Les textes de Jean-René Huguenin ont la luminosité et la dureté de l'enfance et nous ne sommes, hélas, plus des enfants, et celui qui les a écrits ne peut, au travers même des années passées, lui-même plus les relire et en interpréter à neuf les fulgurances, comme un Bernanos vieilli et assagi (du moins en apparence) contemplant avec une immense tendresse ses personnages, comme, pourrions-nous en rêver ou le craindre, un Rimbaud presque centenaire qui, au coin du feu, pourrait jeter un regard moins glacial et ironique que nostalgique sur la fulgurante puissance de ses textes et s'amuser de ses folies passées : «Ne négligeons pas la légende. Les jeunes morts ont sur les vivants un terrible pouvoir. Ils ne durcissent pas. Ils ne pourrissent pas. Ils demeurent intacts. Ils font honte à ceux qui restent, à la pauvre vie qu'ils bricolent sans mode d'emploi, qu'ils usent jusqu'à la trame. Ils donnent à la mort un éclat insoutenable. Thanatos, dans l'Alceste d'Euripide, n'avoue-t-il pas qu'un jeune mort lui confère un surcroît de prestige ?» (p. 35).
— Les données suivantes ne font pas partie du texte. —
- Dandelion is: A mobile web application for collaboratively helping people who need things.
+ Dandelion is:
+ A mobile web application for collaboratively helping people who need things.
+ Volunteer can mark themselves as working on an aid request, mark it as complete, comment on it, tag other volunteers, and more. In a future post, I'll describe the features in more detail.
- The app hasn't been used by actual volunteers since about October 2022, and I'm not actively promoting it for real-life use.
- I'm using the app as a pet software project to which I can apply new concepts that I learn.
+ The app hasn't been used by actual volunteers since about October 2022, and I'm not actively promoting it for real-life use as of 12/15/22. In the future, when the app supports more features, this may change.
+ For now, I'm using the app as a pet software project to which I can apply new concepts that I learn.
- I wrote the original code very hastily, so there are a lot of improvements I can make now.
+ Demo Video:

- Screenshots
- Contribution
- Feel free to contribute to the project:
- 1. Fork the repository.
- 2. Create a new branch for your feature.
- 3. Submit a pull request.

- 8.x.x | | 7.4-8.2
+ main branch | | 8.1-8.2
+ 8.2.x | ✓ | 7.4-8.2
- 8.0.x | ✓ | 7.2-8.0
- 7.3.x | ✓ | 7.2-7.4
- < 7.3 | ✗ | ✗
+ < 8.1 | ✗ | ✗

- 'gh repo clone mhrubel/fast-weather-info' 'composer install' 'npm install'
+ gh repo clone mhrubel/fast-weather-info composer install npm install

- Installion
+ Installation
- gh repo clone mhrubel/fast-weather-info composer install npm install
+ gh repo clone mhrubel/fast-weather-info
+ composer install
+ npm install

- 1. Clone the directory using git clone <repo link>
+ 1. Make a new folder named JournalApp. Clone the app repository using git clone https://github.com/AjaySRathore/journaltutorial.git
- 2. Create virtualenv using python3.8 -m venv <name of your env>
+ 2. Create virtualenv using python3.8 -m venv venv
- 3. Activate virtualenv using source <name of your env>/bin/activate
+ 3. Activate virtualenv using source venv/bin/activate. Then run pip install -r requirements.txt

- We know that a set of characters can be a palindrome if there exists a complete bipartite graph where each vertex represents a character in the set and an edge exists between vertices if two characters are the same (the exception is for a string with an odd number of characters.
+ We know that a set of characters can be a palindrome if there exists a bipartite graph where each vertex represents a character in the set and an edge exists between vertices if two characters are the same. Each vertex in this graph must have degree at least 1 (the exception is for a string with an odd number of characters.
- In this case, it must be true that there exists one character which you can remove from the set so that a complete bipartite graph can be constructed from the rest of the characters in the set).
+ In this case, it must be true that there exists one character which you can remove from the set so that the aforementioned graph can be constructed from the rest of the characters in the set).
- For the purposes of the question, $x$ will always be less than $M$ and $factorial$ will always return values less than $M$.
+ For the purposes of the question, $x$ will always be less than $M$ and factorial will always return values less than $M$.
Les jeunes morts ont sur les vivants un terrible pouvoir, puisque, dans le cas d'Huguenin, il n'est pas certain que la mort l'ait trouvé dans un état végétatif. Jean-René Huguenin était armé lorsqu'il est mort ou, comme l'écrit bellement Jérôme Michel, «Jean-René Huguenin est entré dans la mort en état de belligérance" (p. 97), comme ces morts inquiétants que Steeny et son jeune ami infirme évoquent dans Monsieur Ouine, trop tôt passés dans l'univers sans éclat des ombres dolentes, alors qu'ils s'étaient dressés, une dernière fois, dans la pleine possession de leurs forces, de leur volonté et de l'action, face à l'ennemi. Faire face ! Comment voudrions-nous que de tels morts, des morts entrés dans la mort à regret, à moins qu'ils n'aient choisi volontairement de mourir (2), ne viennent pas déranger les vivants, les Assis que, trop souvent nous sommes, nous sommes devenus ?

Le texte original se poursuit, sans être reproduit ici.